Encoding the music to digital form is the subject here, no need to examine the universe beyond that for now. But thanks for caring. (Honest.)

Got the Behringer 202 in today and in all of five minutes was ready to try it out.

Eh, ONE CHANNEL USB audio. Maybe I’ll reaed the instructions, Windows Vista apparently defaults to one channel USB audio unless there’s an adult around to open the control panel and change that. Being able to set the input audio level in the USB system driver (control panel) is also a nice bonus.

The clickclickclickpopping artifacts that I was getting, so far appear to have come from the evil Creative Labs card, instead of the tape deck. Will that be a blessed relief in the wallet!

And yes, I splurged 50c extra for the red.

It is such a rare pleasure to find a simple, fast, effective fix for a problem!

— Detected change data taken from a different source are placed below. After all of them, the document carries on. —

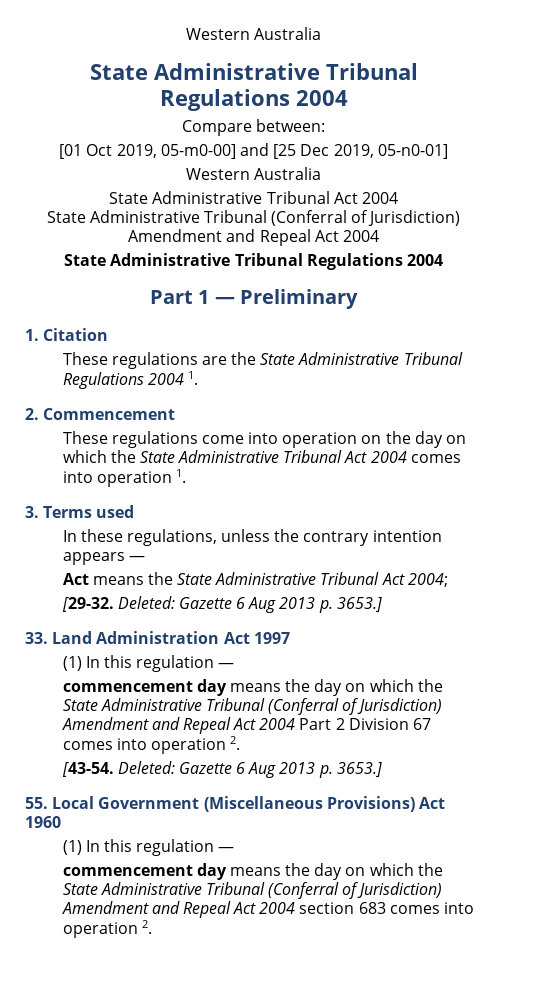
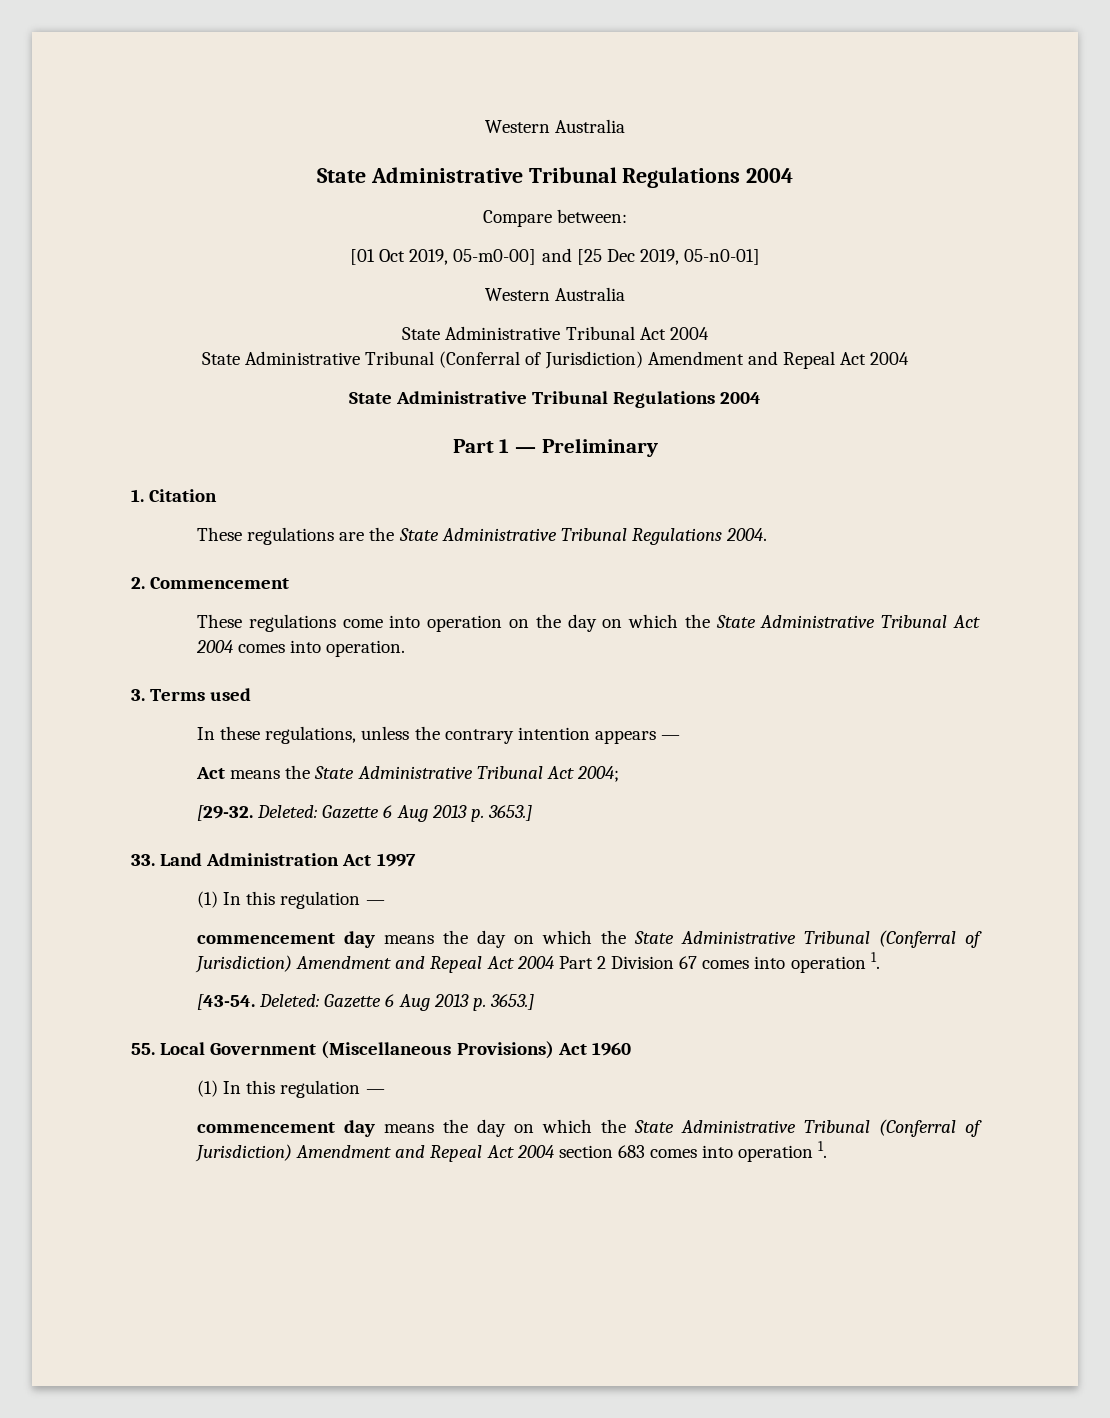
- These regulations are the State Administrative Tribunal Regulations 2004 1.
+ These regulations are the State Administrative Tribunal Regulations 2004.
- These regulations come into operation on the day on which the State Administrative Tribunal Act 2004 comes into operation 1.
+ These regulations come into operation on the day on which the State Administrative Tribunal Act 2004 comes into operation.
- commencement day means the day on which the State Administrative Tribunal (Conferral of Jurisdiction) Amendment and Repeal Act 2004 Part 2 Division 67 comes into operation 2.
+ commencement day means the day on which the State Administrative Tribunal (Conferral of Jurisdiction) Amendment and Repeal Act 2004 Part 2 Division 67 comes into operation 1.
- commencement day means the day on which the State Administrative Tribunal (Conferral of Jurisdiction) Amendment and Repeal Act 2004 section 683 comes into operation 2.
+ commencement day means the day on which the State Administrative Tribunal (Conferral of Jurisdiction) Amendment and Repeal Act 2004 section 683 comes into operation 1.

Thanks again, guys. And once I get the library digitized, I promise, I’ll send two drives to Iron Mountain in two separate boxes. Apparently, the new reissues of LPs onto CDs are often remastered elstinko, I hear lots of people besides me complaining the tracks are cut wrong and the mix hasn’t been improved at all.

Im cetrtainly with you on that one - a great example of that is the whole rrecent re-issue of the “re-mastered” Beatles output. Fortunately my local library invested in a set so i was able to compare them with with the 2007 boxed set that I purchased back then (having previously purchased the LPs). The 2007 set sounds largely like the orignal LPs - but the “re-masters” - well let’s just say I’m jolly glad I didn’t shell out for those. The biggest issue is that the engineers seemed to have put more emphasis on the instruments and brought them forward on the sound stage - to the extent that you find yourself thinking where have theBeatles vocals gone.

One of the posters on the forum took on a project to remix the remix with Audacity - from the samples he sent me he did a pretty fair job with mot of them - preferrable to the studio cut.